There have been endless and earnest meetings, and various directives have been issued seeking to prevent ignition sources in fuel tanks. But the FAA has only issued a proposed requirement to prevent fuel-tank explosions through an "inerting" process that fills voids in the tanks with nitrogen-enriched air. It also has left airline manufacturers to their own devices by only proposing - not yet requiring - inspections of aircraft wiring.
On its new B787, Boeing is installing an inerting system for both the center section and the wing fuel tanks. European manufacturer Airbus has designed the A380 double-decker without a center wing tank and claims it has eliminated all potential sources of ignition from its wing tanks so the weight and complexity of an inerting system is not necessary.

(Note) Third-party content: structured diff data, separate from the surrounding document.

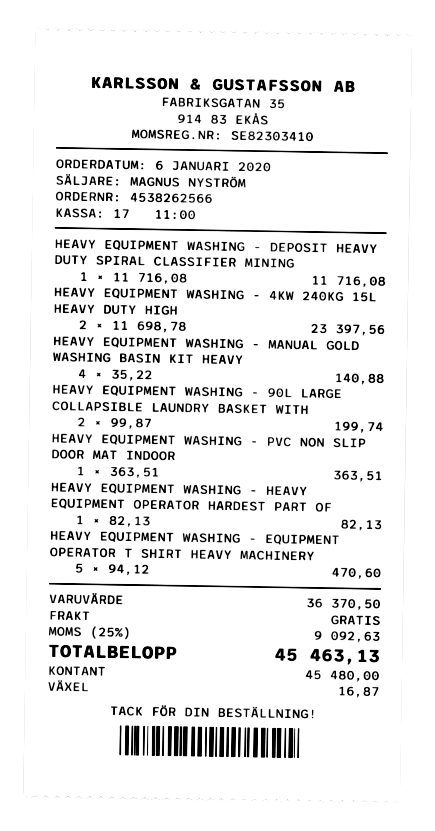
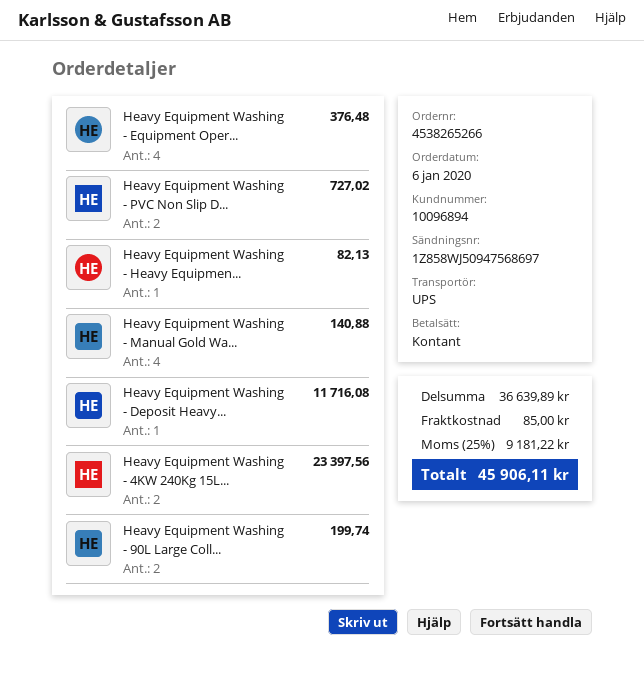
order number: 4538262566 -> 4538265266
HEAVY EQUIPMENT WASHING - PVC NON SLIP DOOR MAT INDOOR: 1 for 363.51 -> 2 for 727.02
HEAVY EQUIPMENT WASHING - EQUIPMENT OPERATOR T SHIRT HEAVY MACHINERY: 5 for 470.60 -> 4 for 376.48
subtotal: 36370.50 -> 36639.89
shipping: 0.00 -> 85.00
tax: 25% = 9092.63 -> 25% = 9181.22
total: 45463.13 -> 45906.11

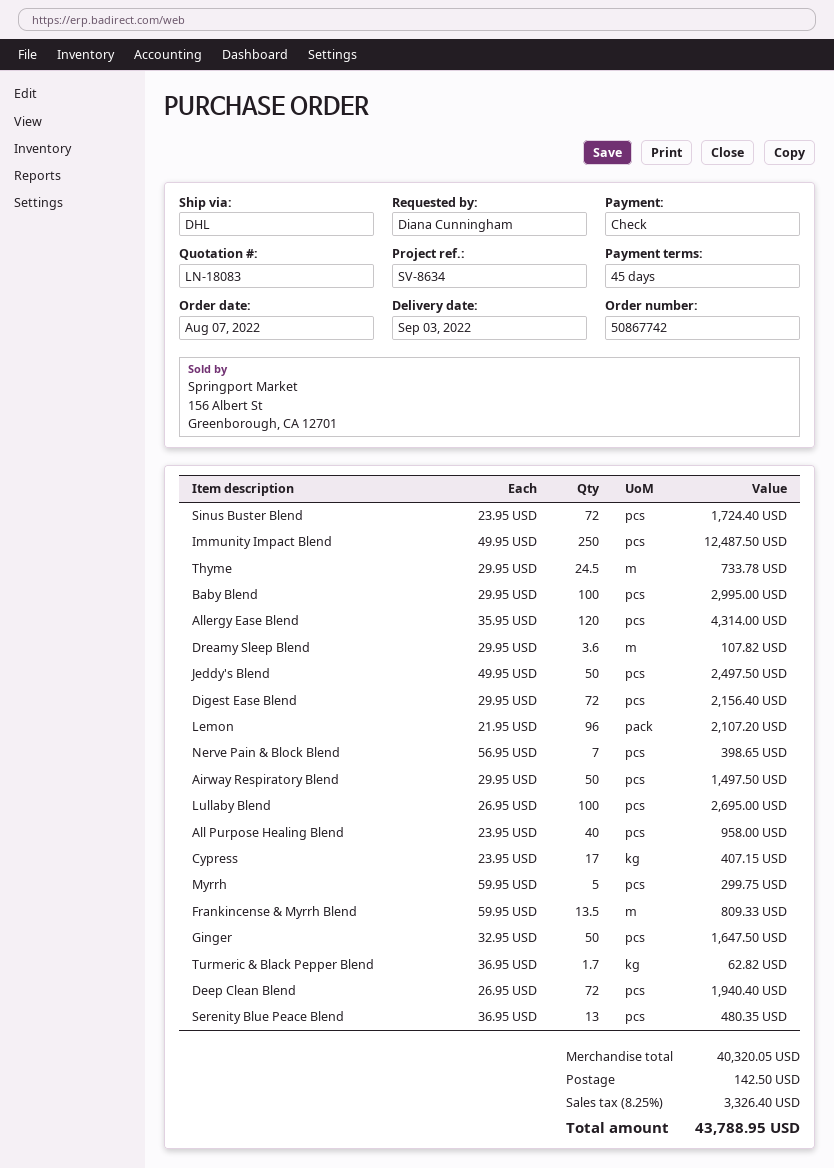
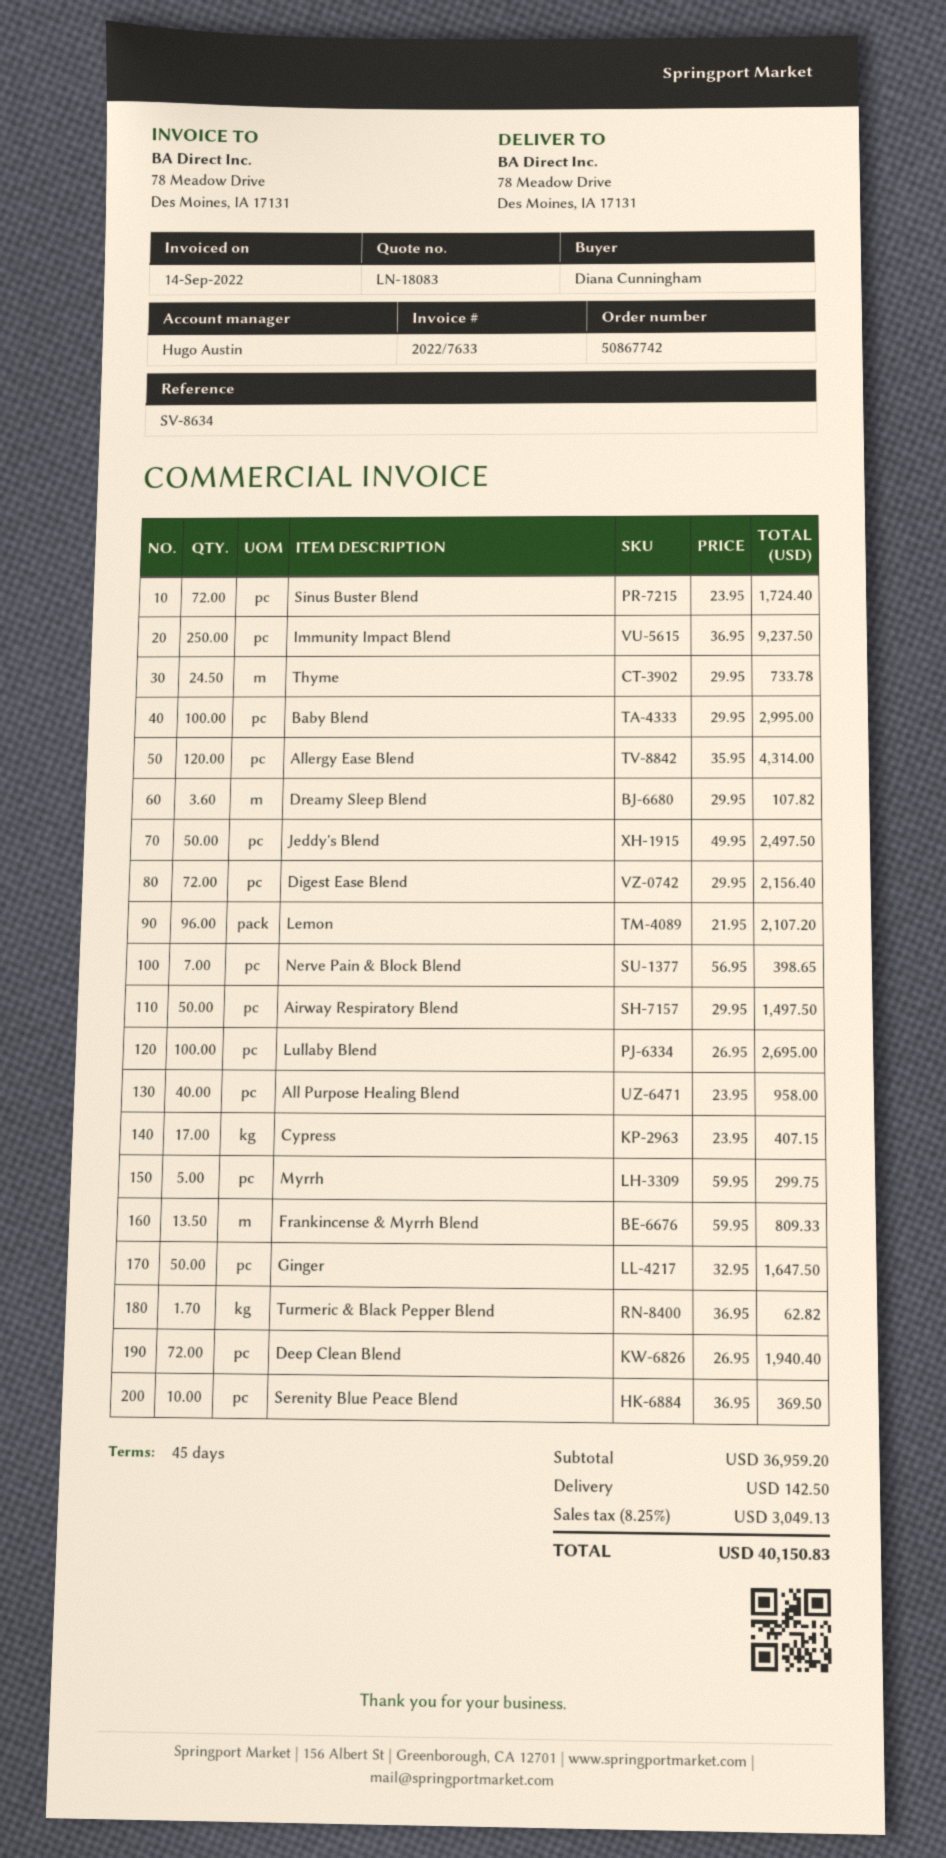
Immunity Impact Blend: 250 x 49.95 = 12487.50 -> 250 x 36.95 = 9237.50
Serenity Blue Peace Blend: 13 x 36.95 = 480.35 -> 10 x 36.95 = 369.50
subtotal: 40320.05 -> 36959.20
tax: 8.25% = 3326.40 -> 8.25% = 3049.13
total: 43788.95 -> 40150.83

Thus, we come to one of the problems the FAA has created for itself. The agency has suggested that inerting systems are needed only for center tanks with nearby heat sources (such as air-conditioning packs, which warmed the fuel vapors on TWA 800). But the NTSB has recommended that flammable vapors be eliminated from all tanks.
The May 4 explosion of a Transmile Airlines B727 at Bangalore, India, in which a wing tank exploded as the airplane was being repositioned for ground maintenance, seemed to bolster the NTSB position. In a July 20 letter to the FAA, the NTSB, which was supporting a probe by Indian aviation authorities, said investigation of the incident "revealed that the ignition occurred where [fuel] pump motor wires had melted though aluminum conduit, exposing the fuel vapors to potential ignition energy." Although the aircraft had been modified in accordance with an FAA directive to prevent the wiring problem, the design change was clearly ineffective. Inerting is necessary, the NTSB said.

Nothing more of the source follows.